--- START ---
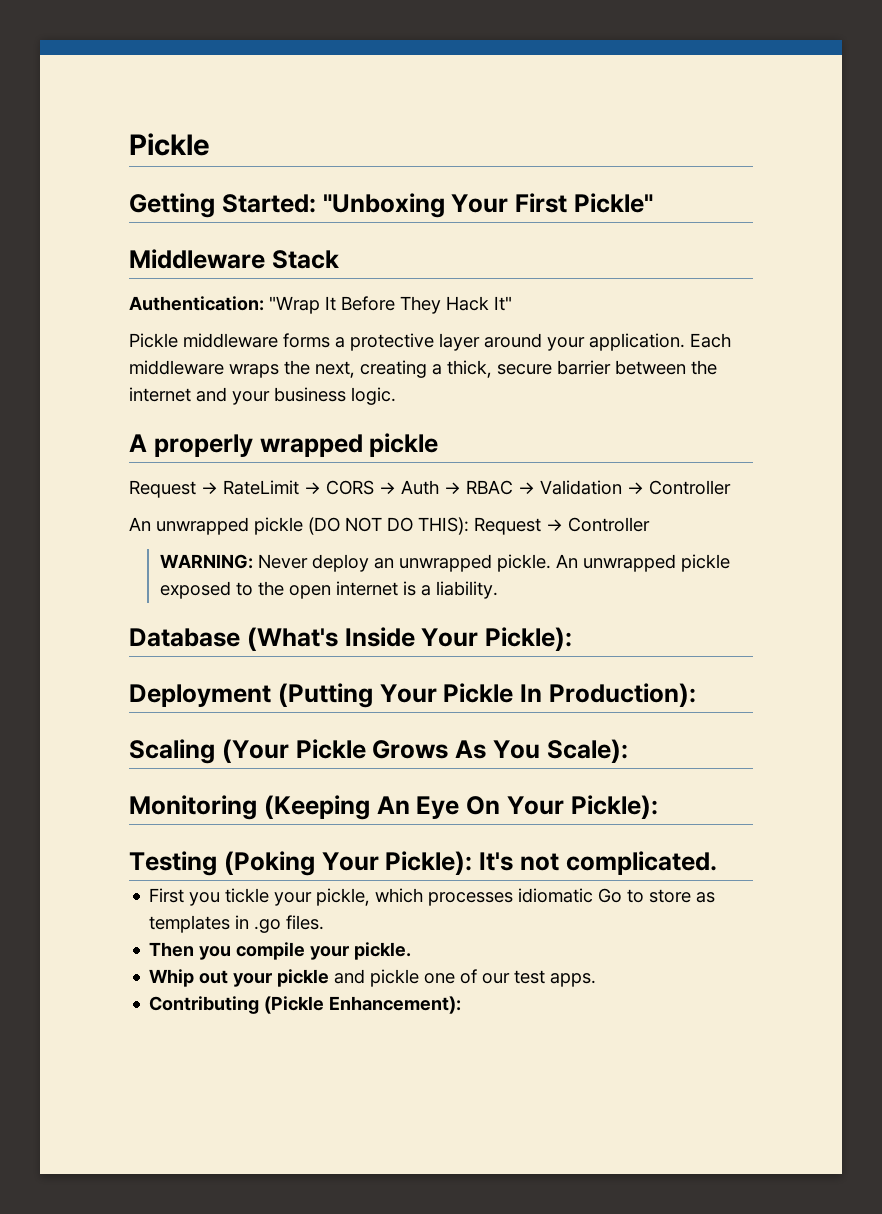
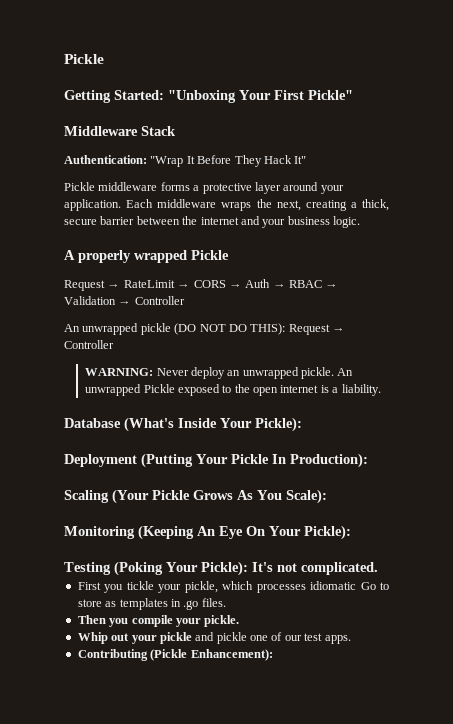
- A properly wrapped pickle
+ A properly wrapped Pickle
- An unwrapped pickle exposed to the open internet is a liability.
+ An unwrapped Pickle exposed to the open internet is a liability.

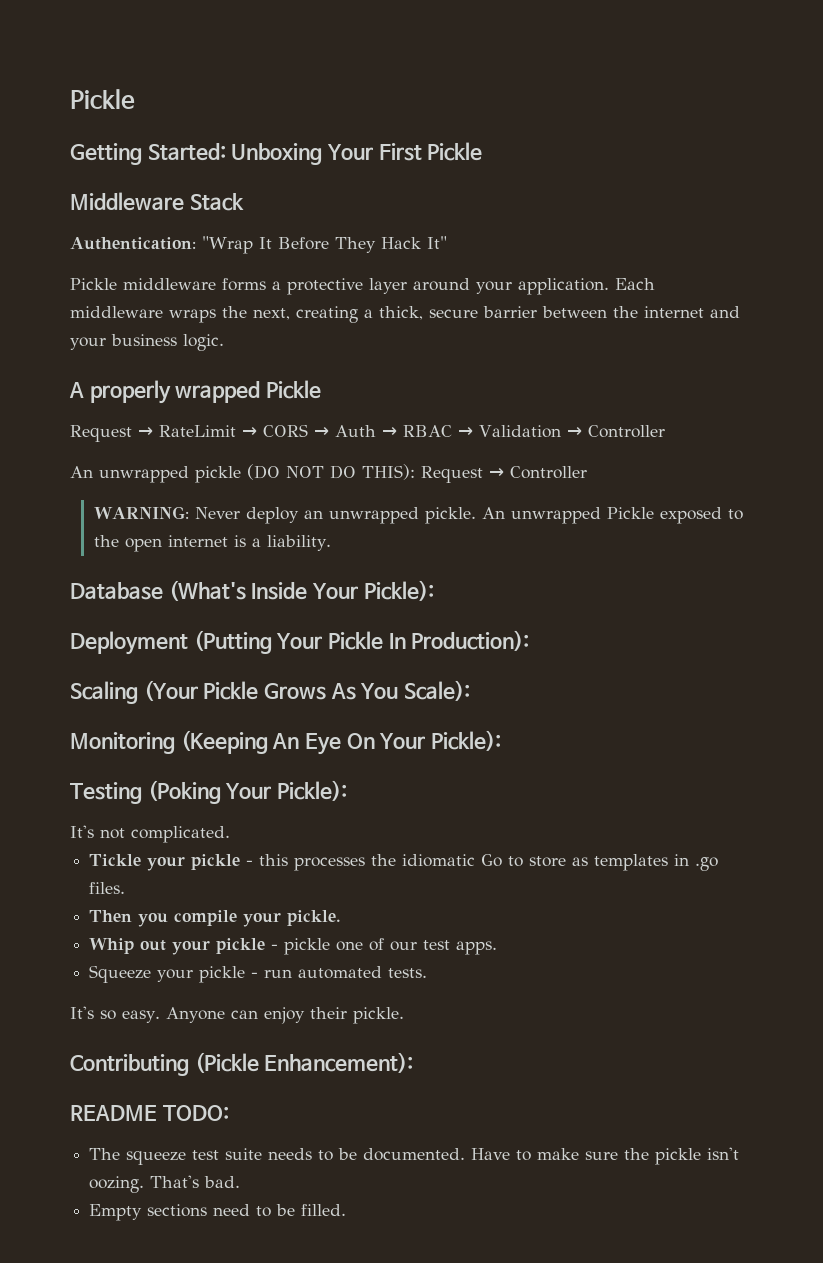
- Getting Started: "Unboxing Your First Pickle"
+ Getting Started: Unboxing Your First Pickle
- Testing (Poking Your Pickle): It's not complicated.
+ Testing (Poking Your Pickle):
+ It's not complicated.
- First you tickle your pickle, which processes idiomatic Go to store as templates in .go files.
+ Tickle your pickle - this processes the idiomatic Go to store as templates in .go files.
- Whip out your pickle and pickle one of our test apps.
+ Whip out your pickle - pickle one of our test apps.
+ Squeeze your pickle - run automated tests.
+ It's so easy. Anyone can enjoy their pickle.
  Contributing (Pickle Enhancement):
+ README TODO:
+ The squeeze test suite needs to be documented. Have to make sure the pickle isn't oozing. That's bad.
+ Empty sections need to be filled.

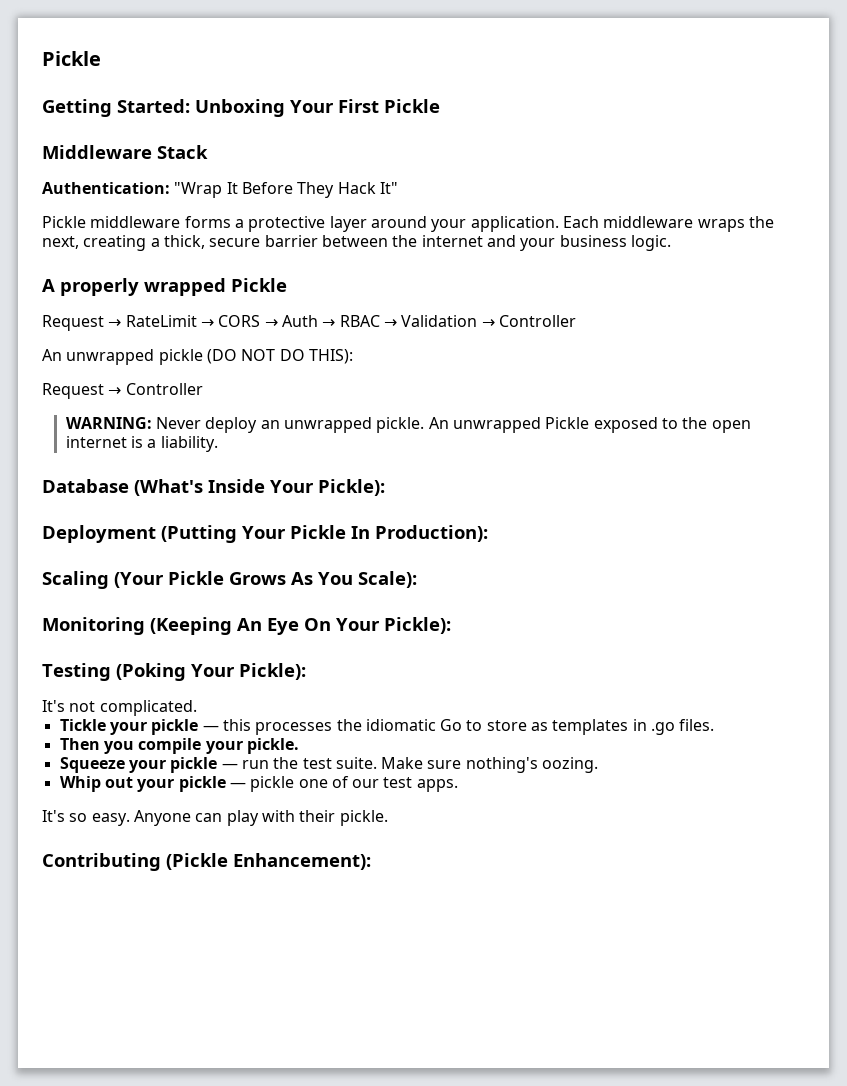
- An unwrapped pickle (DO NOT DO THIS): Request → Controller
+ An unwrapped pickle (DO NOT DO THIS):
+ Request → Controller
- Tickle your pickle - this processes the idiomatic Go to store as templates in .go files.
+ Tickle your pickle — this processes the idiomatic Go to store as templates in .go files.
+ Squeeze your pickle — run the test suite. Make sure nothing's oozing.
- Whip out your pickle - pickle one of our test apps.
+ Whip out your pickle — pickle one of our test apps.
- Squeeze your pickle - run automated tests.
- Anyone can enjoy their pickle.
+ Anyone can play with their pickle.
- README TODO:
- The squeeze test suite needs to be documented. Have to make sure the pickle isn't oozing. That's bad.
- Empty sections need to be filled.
--- END ---
§ What to produce
Exactly as written, reproduce the lines from the beginning of the material through the line with "- Whip out your pickle and", and skip any picture.

§ Answer to this problem
- A properly wrapped pickle
+ A properly wrapped Pickle
- An unwrapped pickle exposed to the open internet is a liability.
+ An unwrapped Pickle exposed to the open internet is a liability.

- Getting Started: "Unboxing Your First Pickle"
+ Getting Started: Unboxing Your First Pickle
- Testing (Poking Your Pickle): It's not complicated.
+ Testing (Poking Your Pickle):
+ It's not complicated.
- First you tickle your pickle, which processes idiomatic Go to store as templates in .go files.
+ Tickle your pickle - this processes the idiomatic Go to store as templates in .go files.
- Whip out your pickle and pickle one of our test apps.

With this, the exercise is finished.